WORK TASK: Taking the line containing "-196,7 +196,7 @@" as the first and the last line of the entries as the end, reproduce every line between them exactly, including both.

[Data items]

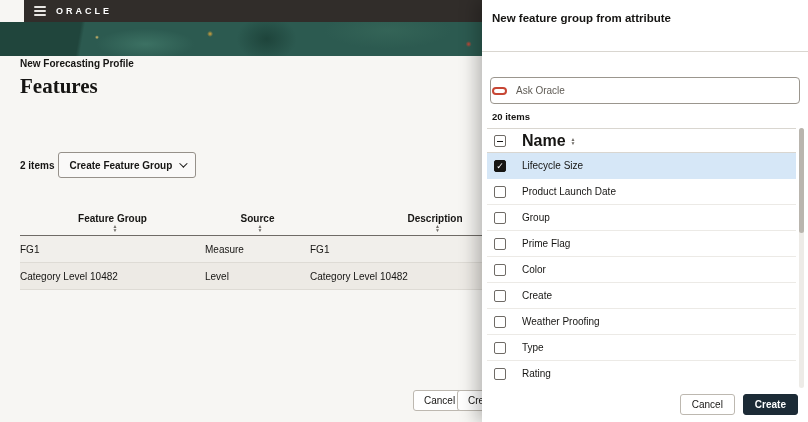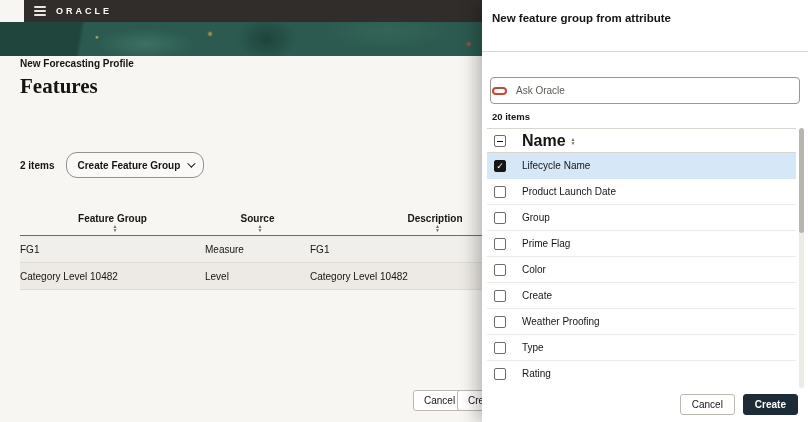--- a/index.html
+++ b/index.html
@@ -36,7 +36,7 @@
   .page-title { position:absolute; left:20px; top:74px; font-size:21px; font-weight:bold;
     font-family:"Liberation Serif","DejaVu Serif",serif; }
 
-  .items-row { position:absolute; left:20px; top:152px; display:flex; align-items:center; gap:12px; }
+  .items-row { position:absolute; left:20px; top:152px; display:flex; align-items:center; gap:4px; }
   .items-count { font-size:10px; font-weight:bold; }
   .btn-outline { display:inline-flex; align-items:center; gap:7px; height:22px; padding:12px 10px;
     border:1px solid #96918a; border-radius:11px; background:rgba(255,255,255,0.4);

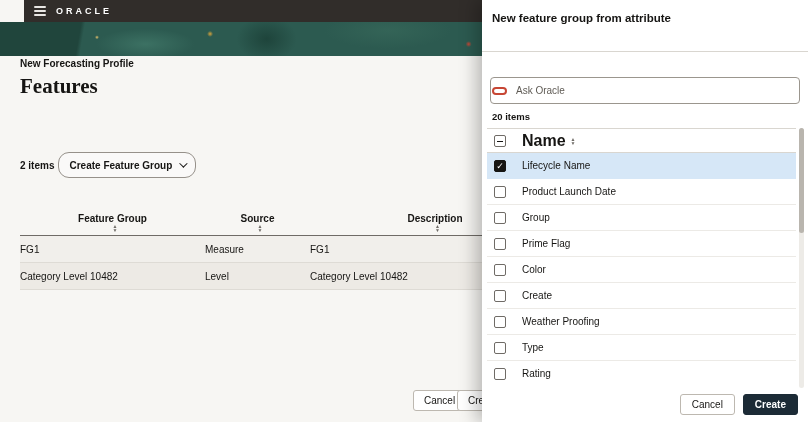--- a/index.html
+++ b/index.html
@@ -39,7 +39,7 @@
   .items-row { position:absolute; left:20px; top:152px; display:flex; align-items:center; gap:4px; }
   .items-count { font-size:10px; font-weight:bold; }
   .btn-outline { display:inline-flex; align-items:center; gap:7px; height:22px; padding:12px 10px;
-    border:1px solid #96918a; border-radius:11px; background:rgba(255,255,255,0.4);
+    border:1px solid #96918a; border-radius:3px; background:rgba(255,255,255,0.4);
     font-size:10px; font-weight:bold; color:#161513; cursor:pointer;
     font-family:"Liberation Sans",sans-serif; }
   .chevron-down { width:6px; height:6px; border-right:1.5px solid #161513; border-bottom:1.5px solid #161513;

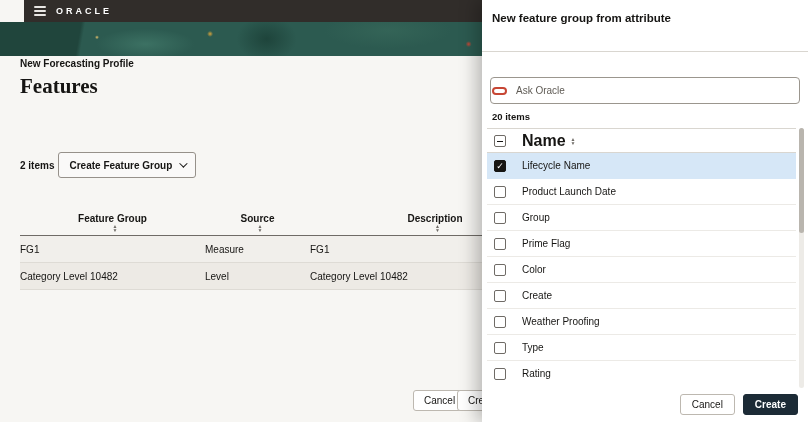--- a/index.html
+++ b/index.html
@@ -196,7 +196,7 @@
 
         <div class="attr-row selected">
           <span class="checkbox checked"></span>
-          <span>Lifecycle Name</span>
+          <span>Lifecycle Size</span>
         </div>
 
         <div class="attr-row">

FINISHED TASK:
@@ -196,7 +196,7 @@
 
         <div class="attr-row selected">
           <span class="checkbox checked"></span>
-          <span>Lifecycle Name</span>
+          <span>Lifecycle Size</span>
         </div>
 
         <div class="attr-row">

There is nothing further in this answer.